Grosso modo, il dilemma consiste nella scelta tra:

a) introdurre come "regole" arbitrarie, chiamate "assiomi", delle convenzioni per operare su simboli immuni da ogni significato, e poi fare esempi e applicazioni come se i fatti obbedissero per obbligo o per casuale coincidenza agli assiomi sbocciati dal vuoto; oppure

 

b) mostrare, su numerosi e svariati esempi pratici (i più semplici e significativi tra quelli adeguati all'età e preparazione dei discenti), come si presentino spontaneamente svariate nozioni concrete, goden­ti di proprietà analoghe, traducibili, con qualche po' di idealizzazione, in nozioni astratte; così l'astrazione appare non il rifiuto del concreto, bensì la quintessenza e il perfezionamento del concreto, ossia ciò che ne coglie e valorizza gli aspetti più essenziali.

Adottando, come mi appare ragionevole, questo secondo punto di vista, le esemplificazioni pratiche più semplici (ridotte magari a cenni) devono precedere ogni teorizzazione per creare anzitutto una motivazione, atta a predisporre all'accettazione di astrazioni che appaiono giu­stificate, ed evitare così la reazione di rigetto che la via opposta spesso produce, non del tutto ingiustificatamente.
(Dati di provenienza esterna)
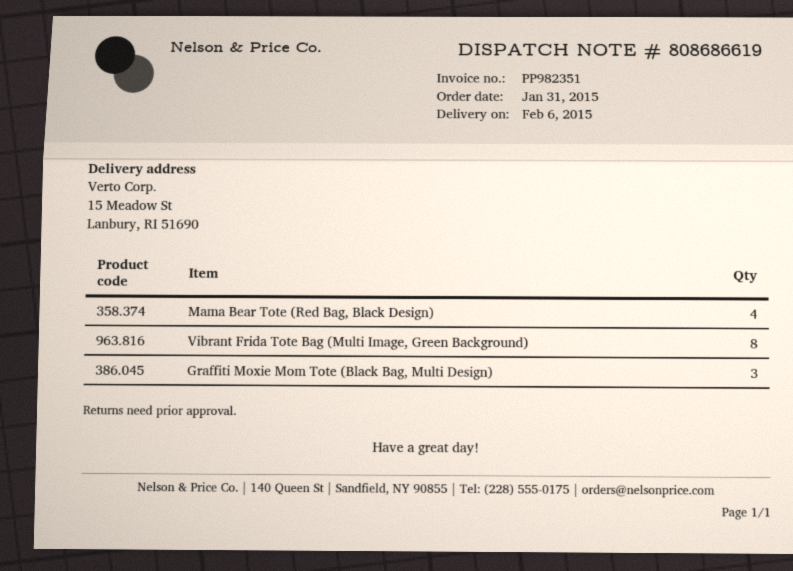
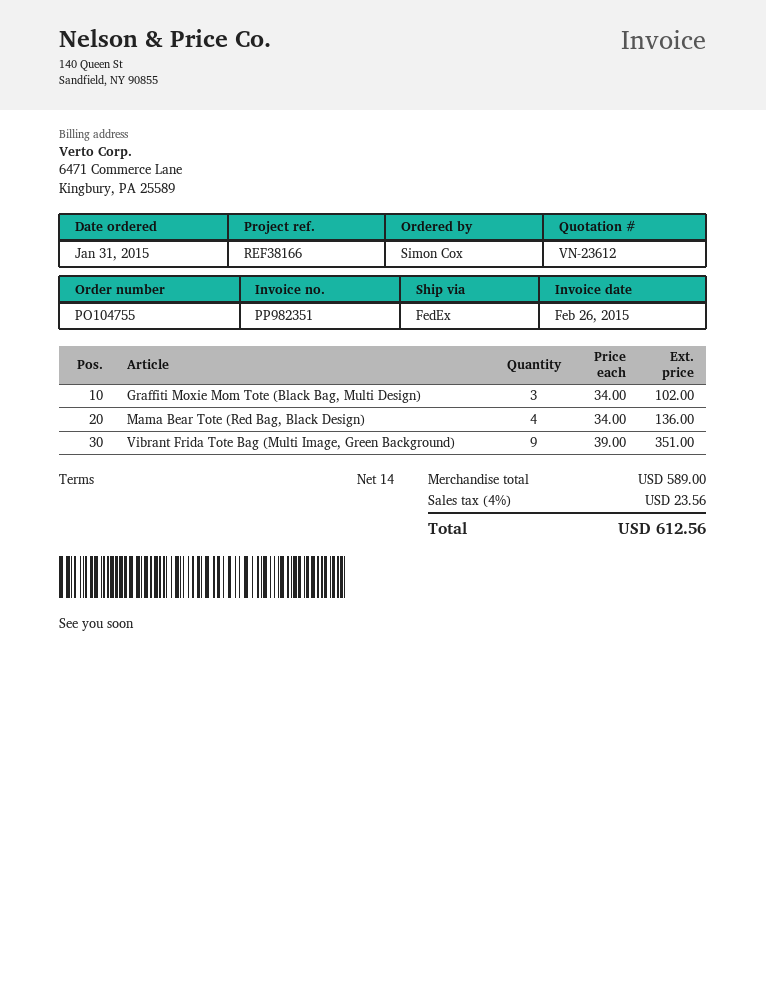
Vibrant Frida Tote Bag (Multi Image, Green Background): 8 -> 9

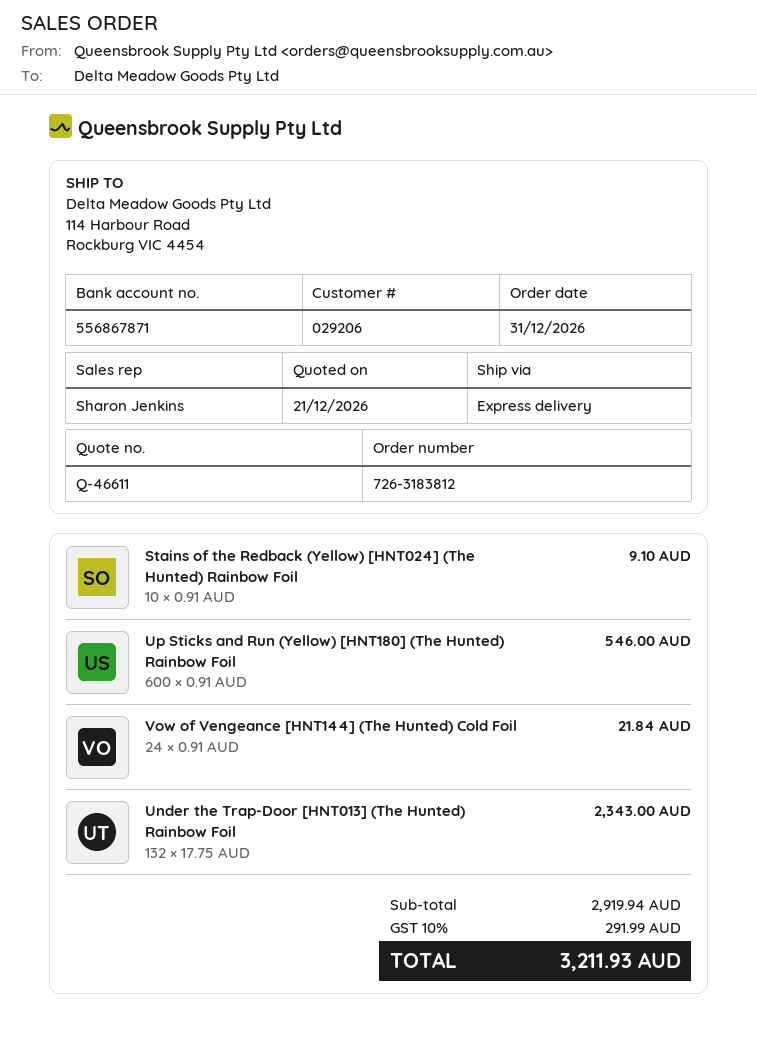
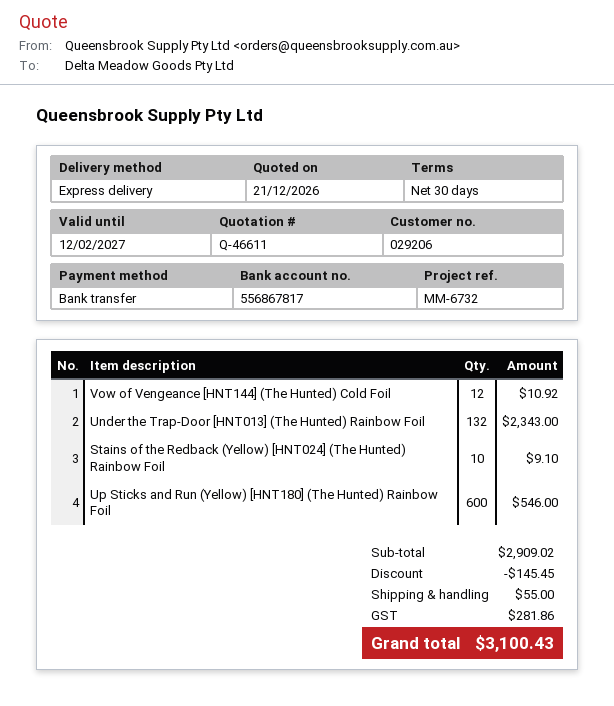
bank account: 556867871 -> 556867817
Vow of Vengeance [HNT144] (The Hunted) Cold Foil: 24 for 21.84 -> 12 for 10.92
subtotal: 2919.94 -> 2909.02
discount: none -> 145.45
shipping: none -> 55.00
tax: 291.99 -> 281.86
total: 3211.93 -> 3100.43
E ritengo sia questa la causa che impedisce ai più, per tutta la vita, di "capire" e apprezzare la matematica.

Oltre che al fine, già detto, di motivazione, le esemplificazioni preliminari e le considerazioni che legano varie interpretazioni pratiche a identici o simili sistemi di assiomi, abituando a scoprire le analogie di natura pratica tra essi, mostrano come il significato degli assiomi non è "astratto" se non nel senso di "multiconcreto": esprime e idealizza proprietà riscontrabili in svariati casi e che è ragionevole prevedere troveranno analoga applicazione in molte altre applicazioni più o meno analoghe.

Ciò aiuta, o dovrebbe aiutare (ma non ci si cura abbastanza di questa esigenza pur essenziale!) a formarsi modelli mentali - per es. di natura geometrica, o meccanica, ecc. (e sarebbe bene insegnare a distin­guere, più o meno consciamente e chiaramente, ad es. tra modelli geometrici puramente topologici, o affini, o metrici, ecc.) - modelli fra i quali potremo spesso, a un grado più avanzato di approfondimento del problema, riconoscerne uno che risponde pienamente allo scopo di tradurre proprietà in esso interpretabili le proprietà reali dell'oggetto allo studio.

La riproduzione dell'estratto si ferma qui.